Seni seviyorum Ece!.. Var mı diyeceğin!..
Hatta seks merakı yüzünden başına hastalık belâsı geldiği ve Karlovary’deki kaplıcalarda tedavi olduğu da bilinen bir şey…
ADNAN BERK OKAN
Analizin başlığını okuyunca birçoğunuzun ne düşündüğünü tahmin
edebiliyorum…
Haklısınız da…
Çünkü öyle yetiştirildiniz…
Kim bilir!..
Belki siz de henüz ilkokul çağındayken duvarlara, “Ahmet,
Ayşe’yi seviyo” veya “Çağın, Cansın’ı
seviyo” falan yazdınız…
Ve ne anne – babanız ne başka büyükleriniz ne de öğretmenleriniz
sizin o sevimli yaramazlığınızı anlayışla karşıladılar…
Madem 10 yaşındaki Ahmet, Ayşe’yi
veya Cağın, Cansın’ı seviyordu…
O halde kafasında mutlaka seks olmalıydı…
Ve…
“Seks, cinsellik” çok ayıp bir şeydi…
Oysa sevgi bambaşka bir şey değil mi?..
Ama…
Siz bunu gelin de bizim kendini “muhafazakâr”
olarak tanımlayan ama aslında “tutucu” olanlara
anlatın…
Onlara (tutuculara) göre bir erkek, bir
kızı/kadını sevemez…
Çünkü “sevmek” mutlaka yatakta biter…
Yatakta bitmeli…
Yani sevgi “dostça” olamaz…
Zira ateşle barut yan yana durmaz…
Ama...
Tarihimiz ve hatta bugünümüz seks yapmayı
"ahlâksızlık" olarak tanımlayanların
pedofili ve ensest olaylarıyla
doludur…
Kendilerini “muhafazakâr” olarak tanımlayan ama
aslında “tutucu” olan tarihçilerimizin
(son günlerde her gece bir TV’de tartışan) adeta
Kâbe gibi göstermeye çalıştıkları
Harem’de Gılmanlar (tüysüz iç
oğlanlar - Gılman-ı- derun-ı- harem) padişahlarımız pek ahlâklı(!)
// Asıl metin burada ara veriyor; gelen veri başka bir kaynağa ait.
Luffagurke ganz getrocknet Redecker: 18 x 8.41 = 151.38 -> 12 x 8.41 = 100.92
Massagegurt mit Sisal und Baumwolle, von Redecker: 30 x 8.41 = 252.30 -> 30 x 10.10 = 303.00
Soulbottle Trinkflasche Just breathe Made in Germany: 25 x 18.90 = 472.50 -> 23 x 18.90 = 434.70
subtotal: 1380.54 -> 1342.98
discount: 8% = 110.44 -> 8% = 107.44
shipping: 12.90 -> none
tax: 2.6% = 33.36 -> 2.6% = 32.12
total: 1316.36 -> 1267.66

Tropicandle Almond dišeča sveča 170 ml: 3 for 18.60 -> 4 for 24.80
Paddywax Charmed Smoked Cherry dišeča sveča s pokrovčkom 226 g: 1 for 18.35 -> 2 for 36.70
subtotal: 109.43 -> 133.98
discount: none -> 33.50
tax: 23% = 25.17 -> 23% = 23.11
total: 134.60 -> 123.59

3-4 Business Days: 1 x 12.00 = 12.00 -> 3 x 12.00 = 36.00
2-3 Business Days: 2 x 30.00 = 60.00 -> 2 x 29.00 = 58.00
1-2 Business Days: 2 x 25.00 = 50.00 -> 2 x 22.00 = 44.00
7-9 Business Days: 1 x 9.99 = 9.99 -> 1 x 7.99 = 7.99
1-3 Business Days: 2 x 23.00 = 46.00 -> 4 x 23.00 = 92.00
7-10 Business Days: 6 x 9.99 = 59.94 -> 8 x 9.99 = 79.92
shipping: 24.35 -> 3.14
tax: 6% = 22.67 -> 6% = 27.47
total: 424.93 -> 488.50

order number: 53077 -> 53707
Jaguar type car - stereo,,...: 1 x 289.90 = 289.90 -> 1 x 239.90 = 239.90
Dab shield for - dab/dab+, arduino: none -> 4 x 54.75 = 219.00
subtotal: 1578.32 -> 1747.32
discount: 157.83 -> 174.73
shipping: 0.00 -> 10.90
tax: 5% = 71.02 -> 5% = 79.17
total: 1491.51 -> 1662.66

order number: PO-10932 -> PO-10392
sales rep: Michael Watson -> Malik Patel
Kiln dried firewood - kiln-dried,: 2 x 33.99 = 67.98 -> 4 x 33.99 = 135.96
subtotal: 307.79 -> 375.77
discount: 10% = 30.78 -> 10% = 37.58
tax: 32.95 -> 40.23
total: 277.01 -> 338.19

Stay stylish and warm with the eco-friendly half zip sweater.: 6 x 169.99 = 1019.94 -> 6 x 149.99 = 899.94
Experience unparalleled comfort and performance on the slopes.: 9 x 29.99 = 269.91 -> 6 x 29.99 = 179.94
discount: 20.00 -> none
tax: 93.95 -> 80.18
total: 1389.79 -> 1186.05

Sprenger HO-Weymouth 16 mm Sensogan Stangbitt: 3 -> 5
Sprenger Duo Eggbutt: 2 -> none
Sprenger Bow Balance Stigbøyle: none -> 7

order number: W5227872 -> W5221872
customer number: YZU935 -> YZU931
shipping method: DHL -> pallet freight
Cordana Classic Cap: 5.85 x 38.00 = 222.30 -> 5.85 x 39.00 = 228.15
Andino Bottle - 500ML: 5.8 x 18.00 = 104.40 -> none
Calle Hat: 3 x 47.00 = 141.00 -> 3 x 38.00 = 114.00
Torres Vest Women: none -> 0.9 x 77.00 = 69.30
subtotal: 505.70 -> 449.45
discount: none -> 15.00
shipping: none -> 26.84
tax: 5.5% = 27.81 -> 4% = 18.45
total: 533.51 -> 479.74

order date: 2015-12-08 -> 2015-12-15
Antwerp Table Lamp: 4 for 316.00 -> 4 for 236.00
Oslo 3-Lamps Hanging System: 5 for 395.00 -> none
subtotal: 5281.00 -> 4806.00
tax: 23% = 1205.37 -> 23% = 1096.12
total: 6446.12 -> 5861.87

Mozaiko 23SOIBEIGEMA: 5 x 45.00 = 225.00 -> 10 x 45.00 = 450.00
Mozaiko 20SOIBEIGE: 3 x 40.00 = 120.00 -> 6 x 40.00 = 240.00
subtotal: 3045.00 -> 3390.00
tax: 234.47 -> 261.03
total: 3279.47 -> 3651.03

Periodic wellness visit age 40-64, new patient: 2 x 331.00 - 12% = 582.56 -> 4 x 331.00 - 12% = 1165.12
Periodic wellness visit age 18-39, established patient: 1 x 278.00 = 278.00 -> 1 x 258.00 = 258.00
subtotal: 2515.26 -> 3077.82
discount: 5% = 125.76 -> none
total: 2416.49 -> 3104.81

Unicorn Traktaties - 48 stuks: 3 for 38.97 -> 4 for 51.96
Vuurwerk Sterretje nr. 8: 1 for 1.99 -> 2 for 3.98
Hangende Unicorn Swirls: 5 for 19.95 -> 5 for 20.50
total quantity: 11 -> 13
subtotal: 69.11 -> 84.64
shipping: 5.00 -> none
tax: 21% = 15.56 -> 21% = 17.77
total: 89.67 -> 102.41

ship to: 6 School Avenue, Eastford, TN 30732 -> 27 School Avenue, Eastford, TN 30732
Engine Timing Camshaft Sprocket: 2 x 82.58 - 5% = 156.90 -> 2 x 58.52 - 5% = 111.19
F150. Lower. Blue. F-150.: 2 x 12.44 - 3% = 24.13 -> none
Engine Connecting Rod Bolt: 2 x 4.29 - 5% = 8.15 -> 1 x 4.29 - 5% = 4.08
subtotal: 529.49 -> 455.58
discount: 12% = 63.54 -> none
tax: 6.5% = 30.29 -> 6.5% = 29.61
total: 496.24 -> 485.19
oldukları için bulunur ya…
Böyle bir geçmişe sahip bir milletin ahfadından söz ediyorum…
Onun içindir ki benim “Seni seviyorum Ece”
deyişimin altında mutlaka bir cinsellik arayan çıkacaktır…
Muhafazakâr başkadır, tutucu
başka…
İyi ama…
Ben Ece’yi yeğenlerimden biri gibi sevemem
mi?..
Neden sevgimin öylesi bir sevgi olduğu değil de
cinsellik talepli bir sevgi olduğu
düşünülür?..
Söyleyeyim:
Bizim, kendini “muhafazakâr” olarak tanımlayan ama
aslında “tutucu” olan erkek milletimiz
“kadın” gördü mü aklına önce
“seks” getirir…
Bir yandan seks "ahlâksızlık" olarak tanımlanır,
diğer yanda köylerimizde halen eşekle seks
yapılır…
Bir erkekle kadının sevişmesi
namussuzluktur onlara göre...
Gelin görün ki köylerimizde delikanlılar seksi eşeklerde
öğrenirler…
Dünyada görülmemiş seks türü bizde yaşanır...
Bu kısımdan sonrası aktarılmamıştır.